### Task description
Retrieve every line of the data holding the word "bottom".

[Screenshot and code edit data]
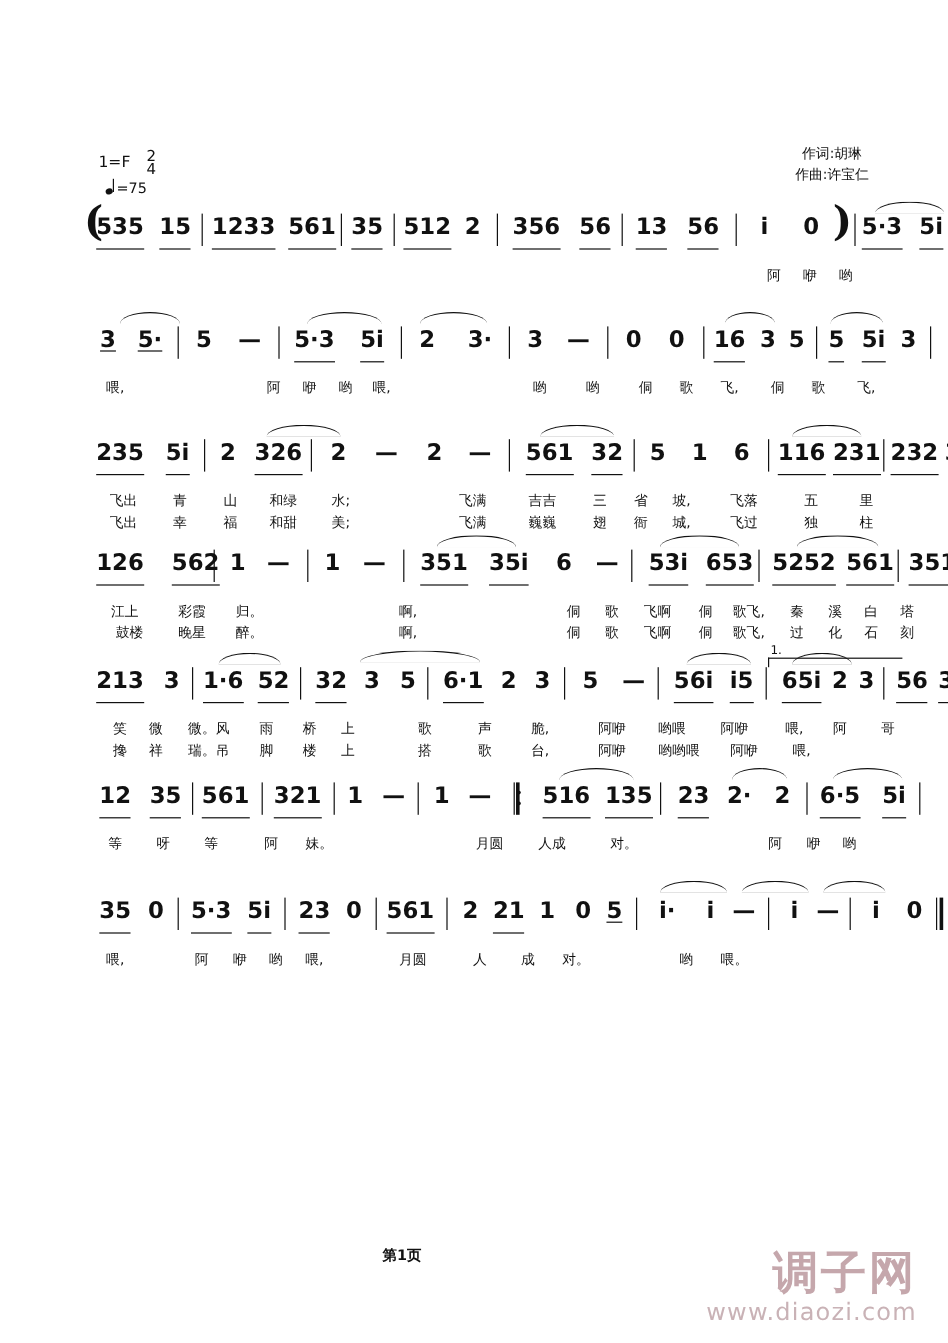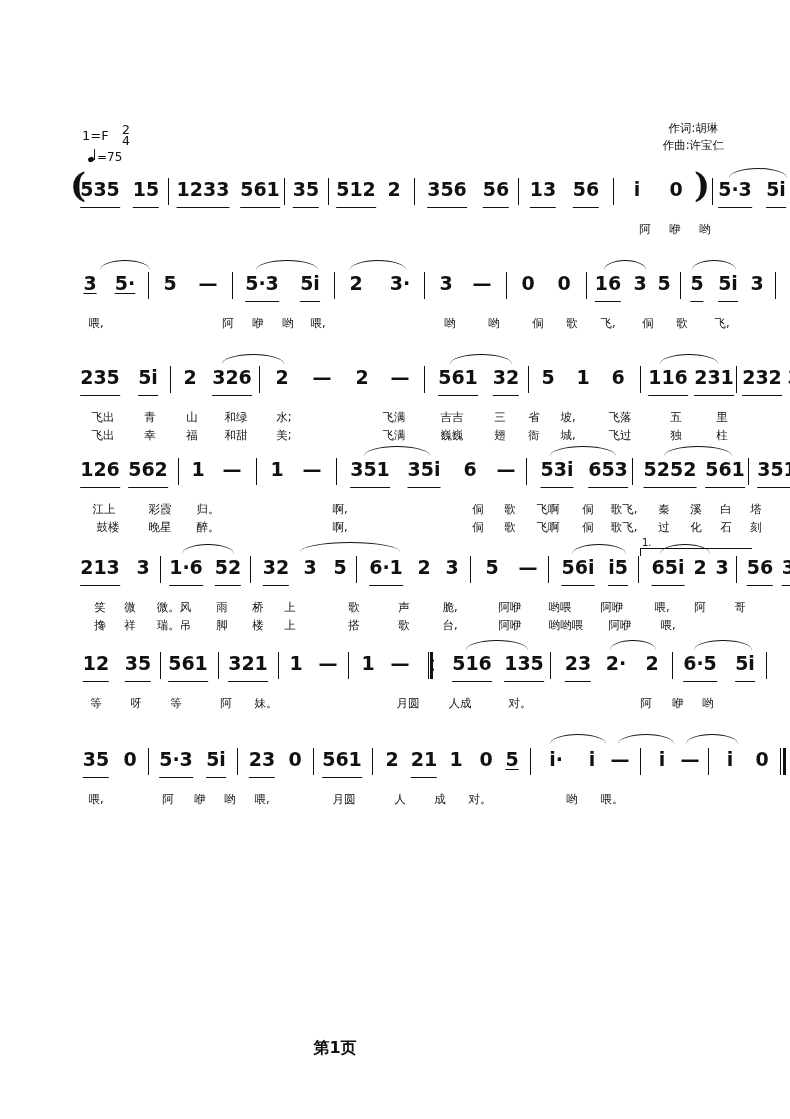--- a/index.html
+++ b/index.html
@@ -196,21 +196,21 @@
     width: 1.3px; height: 8px;
     background: #111;
   }
   .volta .vlabel { position: absolute; left: 2px; top: -1px; }
 
   .pagenum {
     position: absolute;
     left: 0; width: 670px;
     top: 1038px;
     text-align: center;
-    font-size: 16px;
+    font-size: 12px;
     font-weight: bold;
     font-family: "DejaVu Sans", sans-serif;
   }
   .wm {
     position: absolute;
     right: 26px;
     bottom: 14px;
     text-align: right;
     color: #c9b0b3;
   }
@@ -398,21 +398,21 @@
       <span class="tok" style="left:568px">城,</span>
       <span class="tok" style="left:620px">飞过</span>
       <span class="tok" style="left:676px">独</span>
       <span class="tok" style="left:722px">柱</span>
     </div>
   </div>
 
   <div class="sys" style="top:458px">
     <div class="notes">
       <span class="tok uu" style="left:100px; top:0">126</span>
-      <span class="tok uu" style="left:148px; top:0">562</span>
+      <span class="tok uu" style="left:163px; top:0">562</span>
       <span class="bar" style="left:178px"></span>
       <span class="tok" style="left:198px; top:0">1</span>
       <span class="tok" style="left:232px; top:0">—</span>
       <span class="bar" style="left:256px"></span>
       <span class="tok" style="left:277px; top:0">1</span>
       <span class="tok" style="left:312px; top:0">—</span>
       <span class="bar" style="left:336px"></span>
       <span class="tok uu" style="left:370px; top:0">351</span>
       <span class="tok uu" style="left:424px; top:0">35i</span>
       <span class="tok" style="left:470px; top:0">6</span>
@@ -623,14 +623,18 @@
       <span class="tok" style="left:400px">人</span>
       <span class="tok" style="left:440px">成</span>
       <span class="tok" style="left:480px">对。</span>
       <span class="tok" style="left:572px">哟</span>
       <span class="tok" style="left:612px">喂。</span>
     </div>
   </div>
 
   <div class="pagenum">第1页</div>
 
+  <div class="wm">
+    <div class="wm1">调子网</div>
+    <div class="wm2">www.diaozi.com</div>
+  </div>
 
 </div>
 
 </body></html>

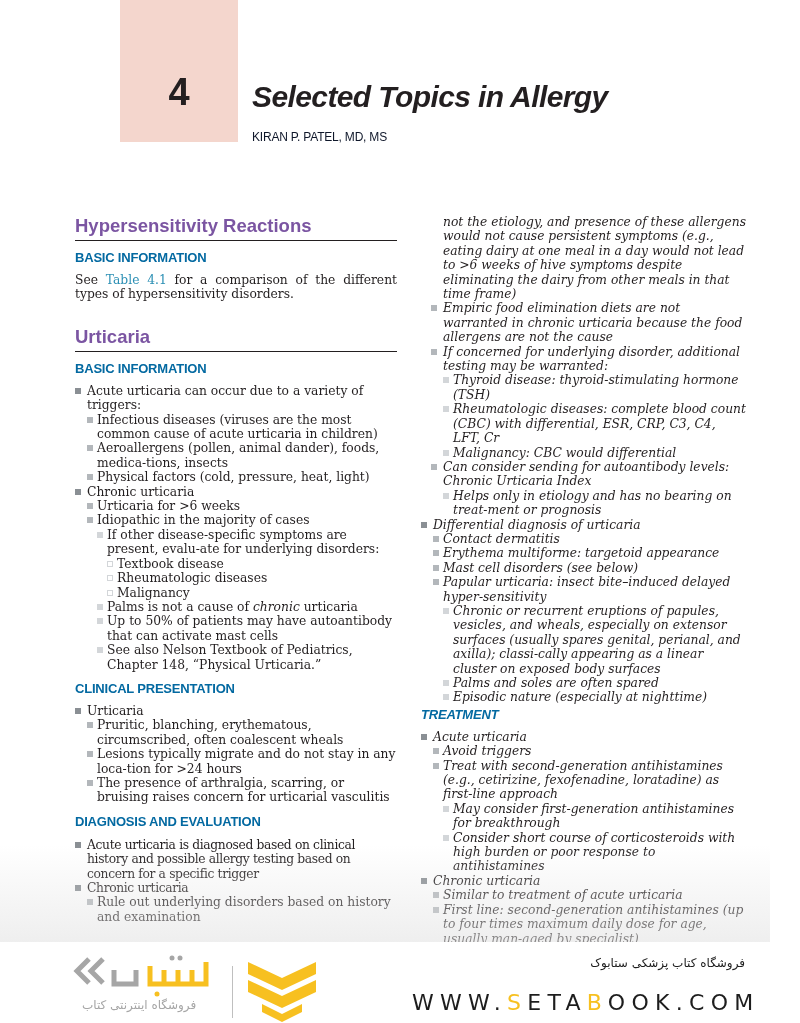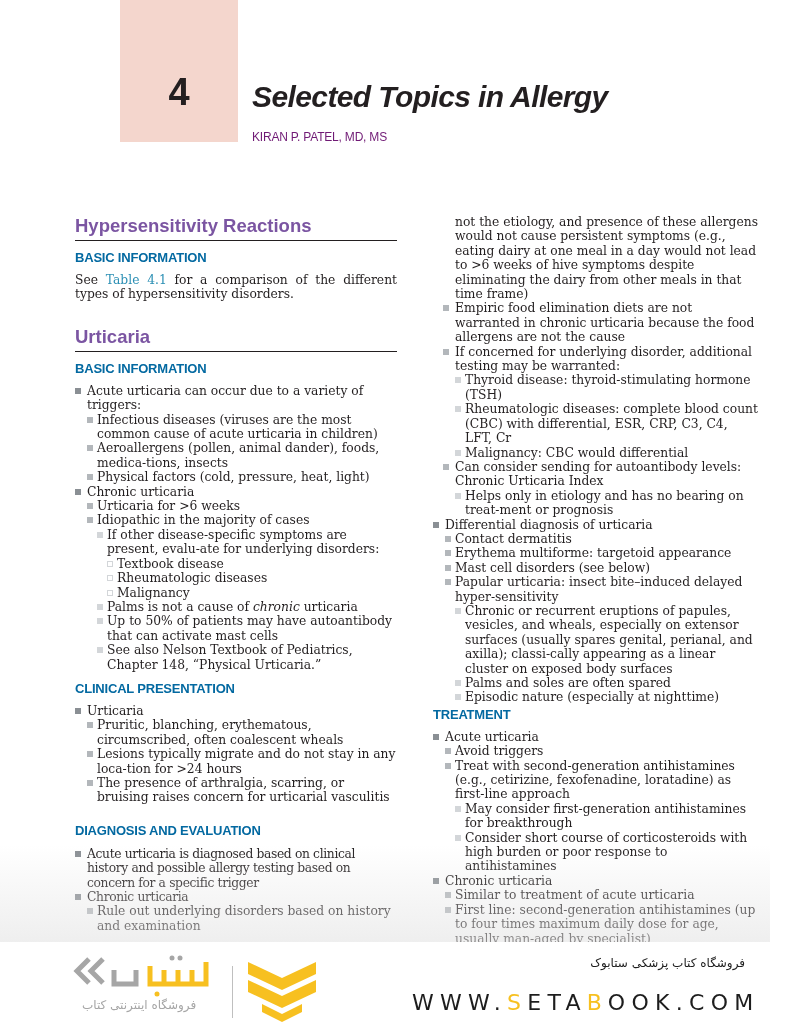--- a/index.html
+++ b/index.html
@@ -2,21 +2,21 @@
 <html><head>
 <meta charset="utf-8">
 <style>
   * { margin:0; padding:0; box-sizing:border-box; }
   html, body { width:800px; height:1023px; background:#ffffff; overflow:hidden; }
   body { position:relative; font-family:"DejaVu Serif", serif; color:#231f20; }
 
   .chapter-block { position:absolute; left:120px; top:0; width:118px; height:142px; background:#f4d6cd; }
   .chapter-num { position:absolute; left:0; right:0; top:73px; text-align:center; font-family:"Liberation Sans", sans-serif; font-weight:bold; font-size:38px; color:#231f20; line-height:1; }
   .chapter-title { position:absolute; left:252px; top:80px; font-family:"Liberation Sans", sans-serif; font-weight:bold; font-style:italic; font-size:30px; letter-spacing:-0.6px; color:#231f20; line-height:1.1; }
-  .author { position:absolute; left:252px; top:130px; font-family:"Liberation Sans", sans-serif; font-size:12px; color:#701a75; letter-spacing:-0.2px; }
+  .author { position:absolute; left:252px; top:130px; font-family:"Liberation Sans", sans-serif; font-size:12px; color:#0f172a; letter-spacing:-0.2px; }
 
   .page { position:absolute; left:0; top:0; width:800px; height:942px; overflow:hidden; }
   .col { position:absolute; top:0; font-size:12.3px; line-height:14.4px; }
   .col-left { left:75px; width:322px; }
   .col-right { left:421px; width:325px; }
 
   .sec-title { font-family:"Liberation Sans", sans-serif; font-weight:bold; color:#7b55a2; font-size:18.5px; line-height:22px; border-bottom:1.3px solid #231f20; padding-bottom:3px; }
   .sub-title { font-family:"Liberation Sans", sans-serif; font-weight:bold; font-size:13px; line-height:16px; color:#0369a1; letter-spacing:-0.2px; }
   p.body { text-align:justify; }
   .link { color:#2b8fb4; }
@@ -99,35 +99,35 @@
       <ul style="margin-top:7px;">
         <li class="l1"><span class="bul"></span><span>Urticaria</span>
           <ul>
             <li class="l2"><span class="bul"></span><span>Pruritic, blanching, erythematous, circumscribed, often coalescent wheals</span></li>
             <li class="l2"><span class="bul"></span><span>Lesions typically migrate and do not stay in any loca-tion for &gt;24 hours</span></li>
             <li class="l2"><span class="bul"></span><span>The presence of arthralgia, scarring, or bruising raises concern for urticarial vasculitis</span></li>
           </ul>
         </li>
       </ul>
 
-      <div class="sub-title" style="margin-top:18px;">DIAGNOSIS AND EVALUATION</div>
+      <div class="sub-title" style="margin-top:9px;">DIAGNOSIS AND EVALUATION</div>
       <ul style="margin-top:8px; letter-spacing:-0.35px;">
         <li class="l1"><span class="bul"></span><span>Acute urticaria is diagnosed based on clinical history and possible allergy testing based on concern for a specific trigger</span></li>
         <li class="l1"><span class="bul"></span><span>Chronic urticaria</span>
           <ul style="letter-spacing:0;">
             <li class="l2"><span class="bul"></span><span>Rule out underlying disorders based on history and examination</span></li>
 
           </ul>
         </li>
       </ul>
     </div>
   </div>
 
   <div class="col col-right">
-    <div style="position:absolute; top:215px; left:12px; width:325px;">
+    <div style="position:absolute; top:215px; left:0; width:325px;font-style:italic;">
       <ul>
         <li class="l1" style="padding-left:22px;">
           <span>not the etiology, and presence of these allergens would not cause persistent symptoms (e.g., eating dairy at one meal in a day would not lead to &gt;6 weeks of hive symptoms despite eliminating the dairy from other meals in that time frame)</span>
         </li>
         <li class="l1" style="margin-left:10px;"><span class="bul" style="background:#b3b7bb;"></span><span>Empiric food elimination diets are not warranted in chronic urticaria because the food allergens are not the cause</span></li>
         <li class="l1" style="margin-left:10px;"><span class="bul" style="background:#b3b7bb;"></span><span>If concerned for underlying disorder, additional testing may be warranted:</span>
           <ul>
             <li class="l3"><span class="bul"></span><span>Thyroid disease: thyroid-stimulating hormone (TSH)</span></li>
             <li class="l3"><span class="bul"></span><span>Rheumatologic diseases: complete blood count (CBC) with differential, ESR, CRP, C3, C4, LFT, Cr</span></li>
             <li class="l3"><span class="bul"></span><span>Malignancy: CBC would differential</span></li>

### Answer to the problem
     bottom: 14px;
   .sec-title { font-family:"Liberation Sans", sans-serif; font-weight:bold; color:#7b55a2; font-size:18.5px; line-height:22px; border-bottom:1.3px solid #231f20; padding-bottom:3px; }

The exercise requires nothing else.